> LISTED RECORDS:
......

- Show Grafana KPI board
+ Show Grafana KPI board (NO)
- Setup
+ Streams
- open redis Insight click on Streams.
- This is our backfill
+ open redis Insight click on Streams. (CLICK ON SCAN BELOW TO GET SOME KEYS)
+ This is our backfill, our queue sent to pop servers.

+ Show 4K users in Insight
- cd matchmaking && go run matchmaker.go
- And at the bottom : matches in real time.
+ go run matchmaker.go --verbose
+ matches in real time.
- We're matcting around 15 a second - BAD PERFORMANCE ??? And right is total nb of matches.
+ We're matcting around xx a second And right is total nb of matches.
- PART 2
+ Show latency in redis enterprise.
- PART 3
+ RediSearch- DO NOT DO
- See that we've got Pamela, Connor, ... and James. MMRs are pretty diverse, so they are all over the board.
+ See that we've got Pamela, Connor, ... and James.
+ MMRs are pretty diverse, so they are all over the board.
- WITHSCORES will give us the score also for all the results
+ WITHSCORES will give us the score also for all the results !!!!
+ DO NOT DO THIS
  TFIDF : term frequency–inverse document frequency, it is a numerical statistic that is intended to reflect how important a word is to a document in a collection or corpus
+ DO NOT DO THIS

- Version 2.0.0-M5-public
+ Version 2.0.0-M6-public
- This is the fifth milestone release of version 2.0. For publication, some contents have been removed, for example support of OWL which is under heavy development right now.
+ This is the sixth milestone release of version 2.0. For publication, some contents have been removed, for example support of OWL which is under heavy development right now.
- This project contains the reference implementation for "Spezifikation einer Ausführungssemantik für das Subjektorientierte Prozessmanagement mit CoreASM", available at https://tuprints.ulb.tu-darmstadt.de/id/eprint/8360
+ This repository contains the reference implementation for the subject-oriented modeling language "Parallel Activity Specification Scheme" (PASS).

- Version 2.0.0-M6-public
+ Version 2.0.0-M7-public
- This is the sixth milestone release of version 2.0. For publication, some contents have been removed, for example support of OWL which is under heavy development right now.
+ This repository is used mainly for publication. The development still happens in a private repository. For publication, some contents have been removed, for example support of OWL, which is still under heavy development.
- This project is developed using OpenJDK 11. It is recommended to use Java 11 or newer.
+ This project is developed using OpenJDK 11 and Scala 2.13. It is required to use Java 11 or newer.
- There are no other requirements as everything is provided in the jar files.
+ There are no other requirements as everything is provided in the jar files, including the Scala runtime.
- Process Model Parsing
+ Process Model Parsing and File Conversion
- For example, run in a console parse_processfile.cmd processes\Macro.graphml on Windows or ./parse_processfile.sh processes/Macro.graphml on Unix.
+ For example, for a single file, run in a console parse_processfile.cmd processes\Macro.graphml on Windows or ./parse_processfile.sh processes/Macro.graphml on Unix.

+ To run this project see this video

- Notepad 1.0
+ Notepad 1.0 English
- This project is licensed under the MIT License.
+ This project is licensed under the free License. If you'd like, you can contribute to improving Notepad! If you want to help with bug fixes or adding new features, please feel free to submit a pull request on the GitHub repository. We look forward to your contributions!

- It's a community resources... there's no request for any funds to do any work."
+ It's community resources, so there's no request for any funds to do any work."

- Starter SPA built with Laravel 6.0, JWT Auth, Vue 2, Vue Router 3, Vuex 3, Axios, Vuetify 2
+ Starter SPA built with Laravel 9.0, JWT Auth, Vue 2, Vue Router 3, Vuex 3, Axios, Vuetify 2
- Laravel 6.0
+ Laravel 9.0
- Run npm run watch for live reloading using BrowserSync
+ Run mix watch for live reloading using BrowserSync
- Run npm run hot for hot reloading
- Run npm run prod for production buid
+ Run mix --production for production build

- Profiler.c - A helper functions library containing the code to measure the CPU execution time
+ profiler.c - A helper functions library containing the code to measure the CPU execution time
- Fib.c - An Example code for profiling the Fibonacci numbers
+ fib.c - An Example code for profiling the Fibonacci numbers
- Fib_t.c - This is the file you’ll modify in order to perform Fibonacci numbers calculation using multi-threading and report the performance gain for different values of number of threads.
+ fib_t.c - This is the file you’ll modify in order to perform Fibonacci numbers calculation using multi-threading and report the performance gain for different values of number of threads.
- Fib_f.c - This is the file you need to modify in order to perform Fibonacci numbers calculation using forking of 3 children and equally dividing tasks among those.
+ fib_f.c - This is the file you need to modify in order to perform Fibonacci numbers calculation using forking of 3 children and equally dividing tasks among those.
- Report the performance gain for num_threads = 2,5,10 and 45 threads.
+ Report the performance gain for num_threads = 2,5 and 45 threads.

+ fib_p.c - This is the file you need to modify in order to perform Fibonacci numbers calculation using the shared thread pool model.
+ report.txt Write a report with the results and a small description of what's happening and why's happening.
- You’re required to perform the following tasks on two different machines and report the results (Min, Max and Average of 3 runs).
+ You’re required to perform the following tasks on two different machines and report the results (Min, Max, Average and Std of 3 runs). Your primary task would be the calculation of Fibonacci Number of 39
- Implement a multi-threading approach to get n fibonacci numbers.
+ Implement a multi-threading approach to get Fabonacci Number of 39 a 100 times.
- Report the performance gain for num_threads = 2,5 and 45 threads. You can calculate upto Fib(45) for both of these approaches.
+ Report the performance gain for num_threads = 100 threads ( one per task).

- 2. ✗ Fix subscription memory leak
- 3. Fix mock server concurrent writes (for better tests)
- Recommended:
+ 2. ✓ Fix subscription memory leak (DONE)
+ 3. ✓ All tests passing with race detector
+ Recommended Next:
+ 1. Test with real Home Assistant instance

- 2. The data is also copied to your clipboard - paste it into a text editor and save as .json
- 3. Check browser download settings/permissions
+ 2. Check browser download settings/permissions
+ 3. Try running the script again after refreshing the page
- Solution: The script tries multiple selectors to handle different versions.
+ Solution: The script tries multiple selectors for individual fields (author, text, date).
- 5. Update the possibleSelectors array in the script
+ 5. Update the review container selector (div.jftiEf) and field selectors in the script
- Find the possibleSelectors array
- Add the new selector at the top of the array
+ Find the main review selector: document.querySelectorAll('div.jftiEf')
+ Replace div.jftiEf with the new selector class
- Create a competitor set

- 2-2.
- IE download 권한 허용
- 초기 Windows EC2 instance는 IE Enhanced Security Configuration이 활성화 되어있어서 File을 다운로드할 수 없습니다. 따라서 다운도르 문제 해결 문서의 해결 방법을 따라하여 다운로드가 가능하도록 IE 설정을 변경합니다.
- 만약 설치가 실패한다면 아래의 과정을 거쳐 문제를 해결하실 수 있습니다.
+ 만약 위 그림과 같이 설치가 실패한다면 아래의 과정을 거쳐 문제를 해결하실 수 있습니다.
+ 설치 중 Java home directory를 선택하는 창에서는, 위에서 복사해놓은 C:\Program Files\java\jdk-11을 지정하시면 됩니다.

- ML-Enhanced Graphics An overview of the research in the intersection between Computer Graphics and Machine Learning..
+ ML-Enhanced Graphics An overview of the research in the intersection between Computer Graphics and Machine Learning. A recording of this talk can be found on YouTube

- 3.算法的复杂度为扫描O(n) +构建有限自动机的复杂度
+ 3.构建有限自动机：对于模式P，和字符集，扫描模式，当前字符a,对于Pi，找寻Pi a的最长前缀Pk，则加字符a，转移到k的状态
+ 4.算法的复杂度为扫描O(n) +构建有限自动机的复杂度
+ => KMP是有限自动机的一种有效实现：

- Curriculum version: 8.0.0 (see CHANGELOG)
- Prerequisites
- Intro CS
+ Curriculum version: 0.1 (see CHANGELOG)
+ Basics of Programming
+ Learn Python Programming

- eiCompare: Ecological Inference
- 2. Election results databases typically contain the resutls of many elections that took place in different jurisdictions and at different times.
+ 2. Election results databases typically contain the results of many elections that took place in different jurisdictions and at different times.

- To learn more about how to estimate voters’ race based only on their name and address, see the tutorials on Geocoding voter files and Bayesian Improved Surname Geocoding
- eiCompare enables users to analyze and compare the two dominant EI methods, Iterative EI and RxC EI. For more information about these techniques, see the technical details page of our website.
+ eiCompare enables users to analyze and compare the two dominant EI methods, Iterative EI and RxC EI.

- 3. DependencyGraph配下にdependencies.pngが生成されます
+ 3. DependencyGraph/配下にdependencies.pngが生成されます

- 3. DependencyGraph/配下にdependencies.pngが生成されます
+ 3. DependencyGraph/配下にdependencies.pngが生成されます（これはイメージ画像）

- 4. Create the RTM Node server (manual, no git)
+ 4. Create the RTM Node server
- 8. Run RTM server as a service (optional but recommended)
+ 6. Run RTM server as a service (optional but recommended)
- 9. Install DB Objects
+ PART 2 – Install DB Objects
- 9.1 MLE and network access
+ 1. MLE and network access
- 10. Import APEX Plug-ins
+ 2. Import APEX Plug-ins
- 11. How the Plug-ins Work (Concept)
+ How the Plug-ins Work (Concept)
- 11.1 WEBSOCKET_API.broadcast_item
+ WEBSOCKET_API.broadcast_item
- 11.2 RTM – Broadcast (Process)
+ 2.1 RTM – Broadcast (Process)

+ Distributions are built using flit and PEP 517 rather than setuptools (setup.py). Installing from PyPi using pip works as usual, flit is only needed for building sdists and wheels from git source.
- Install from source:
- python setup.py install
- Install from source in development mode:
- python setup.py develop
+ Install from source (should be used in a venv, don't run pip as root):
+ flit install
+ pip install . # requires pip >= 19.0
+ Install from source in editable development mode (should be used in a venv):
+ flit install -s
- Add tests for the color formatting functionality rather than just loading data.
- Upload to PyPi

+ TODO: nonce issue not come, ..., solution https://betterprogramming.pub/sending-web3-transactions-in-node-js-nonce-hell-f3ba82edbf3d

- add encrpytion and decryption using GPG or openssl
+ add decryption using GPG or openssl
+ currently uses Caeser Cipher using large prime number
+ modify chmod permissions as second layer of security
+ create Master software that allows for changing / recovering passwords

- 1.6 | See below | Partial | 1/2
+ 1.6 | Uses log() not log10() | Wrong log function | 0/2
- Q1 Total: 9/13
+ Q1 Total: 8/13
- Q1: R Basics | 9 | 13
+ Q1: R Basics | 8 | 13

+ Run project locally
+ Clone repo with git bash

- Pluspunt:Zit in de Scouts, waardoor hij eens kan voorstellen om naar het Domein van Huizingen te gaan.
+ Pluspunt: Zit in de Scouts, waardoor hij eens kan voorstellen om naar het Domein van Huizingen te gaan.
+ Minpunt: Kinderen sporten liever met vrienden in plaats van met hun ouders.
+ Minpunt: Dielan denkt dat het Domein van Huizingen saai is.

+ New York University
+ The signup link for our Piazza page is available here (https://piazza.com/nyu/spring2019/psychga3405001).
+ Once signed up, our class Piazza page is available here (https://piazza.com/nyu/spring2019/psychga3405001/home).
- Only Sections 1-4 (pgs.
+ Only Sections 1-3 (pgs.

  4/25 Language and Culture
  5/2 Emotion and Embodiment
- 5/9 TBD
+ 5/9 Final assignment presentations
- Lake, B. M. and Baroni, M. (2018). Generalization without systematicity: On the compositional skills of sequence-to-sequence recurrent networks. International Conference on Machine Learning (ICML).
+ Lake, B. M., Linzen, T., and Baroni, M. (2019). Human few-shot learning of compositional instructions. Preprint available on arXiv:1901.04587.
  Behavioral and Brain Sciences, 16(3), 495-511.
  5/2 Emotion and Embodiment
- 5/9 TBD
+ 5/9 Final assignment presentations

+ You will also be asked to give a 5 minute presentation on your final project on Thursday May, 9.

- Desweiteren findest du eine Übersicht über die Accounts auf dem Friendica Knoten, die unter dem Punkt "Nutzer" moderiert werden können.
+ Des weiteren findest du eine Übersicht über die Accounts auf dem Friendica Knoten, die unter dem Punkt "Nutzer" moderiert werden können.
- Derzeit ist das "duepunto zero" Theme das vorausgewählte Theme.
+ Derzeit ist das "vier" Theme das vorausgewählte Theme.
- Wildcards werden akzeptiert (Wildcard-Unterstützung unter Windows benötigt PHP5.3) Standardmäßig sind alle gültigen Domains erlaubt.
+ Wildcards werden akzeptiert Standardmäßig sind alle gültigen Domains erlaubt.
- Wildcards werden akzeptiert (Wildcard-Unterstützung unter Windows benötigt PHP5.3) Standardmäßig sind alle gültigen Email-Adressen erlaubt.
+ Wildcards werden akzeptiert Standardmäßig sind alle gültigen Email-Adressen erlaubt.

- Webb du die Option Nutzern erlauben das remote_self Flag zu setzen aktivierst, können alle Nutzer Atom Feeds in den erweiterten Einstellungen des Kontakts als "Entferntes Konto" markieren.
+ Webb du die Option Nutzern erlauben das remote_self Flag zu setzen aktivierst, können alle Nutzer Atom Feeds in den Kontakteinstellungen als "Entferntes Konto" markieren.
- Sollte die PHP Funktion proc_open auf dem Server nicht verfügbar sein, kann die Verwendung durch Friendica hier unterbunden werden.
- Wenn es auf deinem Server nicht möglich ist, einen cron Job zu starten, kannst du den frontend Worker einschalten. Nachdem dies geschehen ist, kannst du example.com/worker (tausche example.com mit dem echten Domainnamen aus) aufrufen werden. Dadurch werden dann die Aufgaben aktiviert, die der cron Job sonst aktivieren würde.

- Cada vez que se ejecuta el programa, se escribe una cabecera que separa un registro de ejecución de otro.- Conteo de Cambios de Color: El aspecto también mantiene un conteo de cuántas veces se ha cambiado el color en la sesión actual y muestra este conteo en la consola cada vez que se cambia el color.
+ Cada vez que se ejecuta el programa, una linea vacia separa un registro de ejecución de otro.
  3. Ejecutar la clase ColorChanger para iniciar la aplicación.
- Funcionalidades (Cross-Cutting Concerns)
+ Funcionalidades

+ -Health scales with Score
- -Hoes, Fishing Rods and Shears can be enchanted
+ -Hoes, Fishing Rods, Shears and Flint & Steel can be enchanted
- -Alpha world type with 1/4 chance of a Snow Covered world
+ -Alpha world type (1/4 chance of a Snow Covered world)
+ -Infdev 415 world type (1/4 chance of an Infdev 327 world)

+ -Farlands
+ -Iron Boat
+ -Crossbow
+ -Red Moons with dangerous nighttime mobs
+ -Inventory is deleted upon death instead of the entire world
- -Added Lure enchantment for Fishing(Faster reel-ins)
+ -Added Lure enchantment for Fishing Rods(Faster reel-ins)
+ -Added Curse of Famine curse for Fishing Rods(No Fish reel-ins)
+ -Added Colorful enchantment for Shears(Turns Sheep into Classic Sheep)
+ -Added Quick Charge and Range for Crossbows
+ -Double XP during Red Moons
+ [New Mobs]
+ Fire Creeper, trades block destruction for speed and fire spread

......

> EXERCISE DESCRIPTION:
Check each line above for the word "Funcionalidades" and copy every line that has it.

> ANSWER BELOW:
- Funcionalidades (Cross-Cutting Concerns)
+ Funcionalidades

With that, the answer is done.